MANAGEMENT'S DISCUSSION AND ANALYSIS OF RESULTS
OF OPERATIONS AND FINANCIAL CONDITION
As of and for the nine months ended September 30, 1995
(Dollar amounts in thousands, except share data)
The classification of impaired loans is determined by the
analysis of the loan's collateral, repayment capacity of the
borrower and other known information to determine that it is
probable that the Corporation will be unable to collect all
amounts of principle and interest due according to the
contractual terms of the loan. Although a loan is on nonaccrual
it is possible that the liquidation of collateral will provide
for full recovery of all nonaccrued interest and principal on the
loan without a significant delay.
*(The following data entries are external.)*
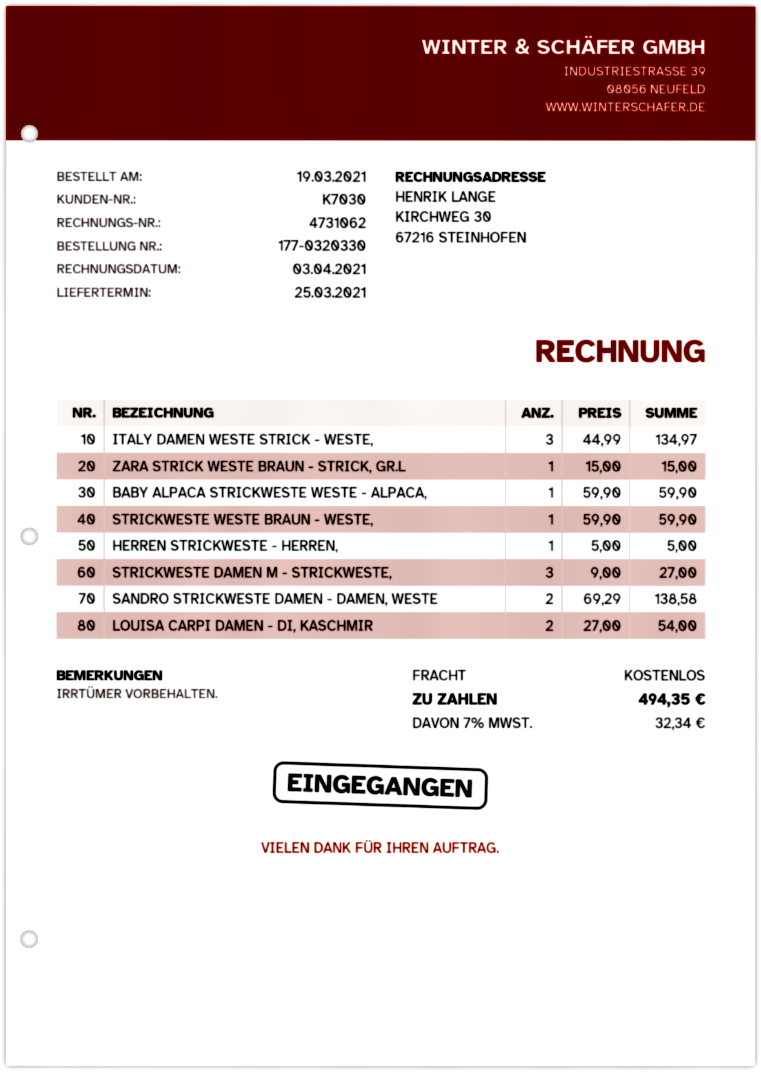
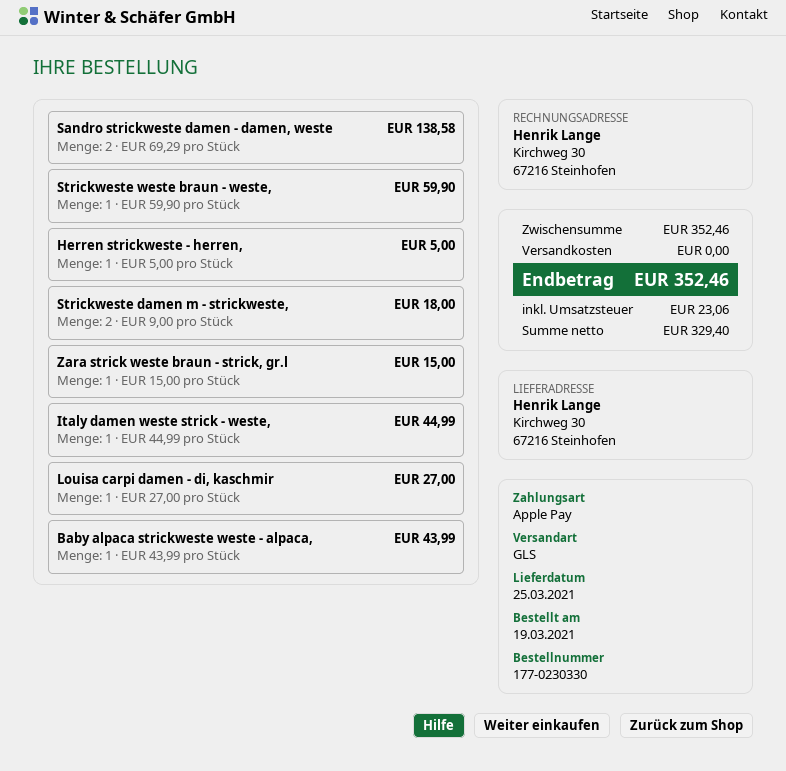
order number: 177-0320330 -> 177-0230330
ITALY DAMEN WESTE STRICK - WESTE,: 3 x 44.99 = 134.97 -> 1 x 44.99 = 44.99
BABY ALPACA STRICKWESTE WESTE - ALPACA,: 1 x 59.90 = 59.90 -> 1 x 43.99 = 43.99
STRICKWESTE DAMEN M - STRICKWESTE,: 3 x 9.00 = 27.00 -> 2 x 9.00 = 18.00
LOUISA CARPI DAMEN - DI, KASCHMIR: 2 x 27.00 = 54.00 -> 1 x 27.00 = 27.00
tax: 32.34 -> 23.06
total: 494.35 -> 352.46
Loans on nonaccrual that do
not meet this criteria are considered to be impaired. Loans that
are still on accrual, because the payments are currently being
serviced by the customer, but that exhibit or are known to have
other circumstances that will make them probable of not being
collected in full as to interest and principal, are also
considered to be impaired. Specific reserves are assigned to
impaired loans when in management's opinion the liquidation of
collateral, less selling expenses, will not represent collection
in full of principal and interest on the loan. Specific reserves
plus a reserve calculation based on historical loan loss
experience by type of loan are considered when analyzing the
adequacy of the allowance for loan losses. Impaired loans not
collateralized, but being repaid from cash flows, are measured
based upon the present value of expected future cash flows and
any shortfalls are recognized by the reduction of the impaired
loan by creating a valuation allowance and a corresponding charge
against the allowance for loan losses. The Corporation currently
does not have any impaired loans requiring a valuation allowance
due to insufficient present value calculations of expected future
cash flows. Since the adoption of FAS 114 no unusual additions
to the allowance for loan losses have been required due to loans
being classified as impaired.
Impaired loans on nonaccrual recognize payments or other cash
flows from liquidation of collateral first as principal payments.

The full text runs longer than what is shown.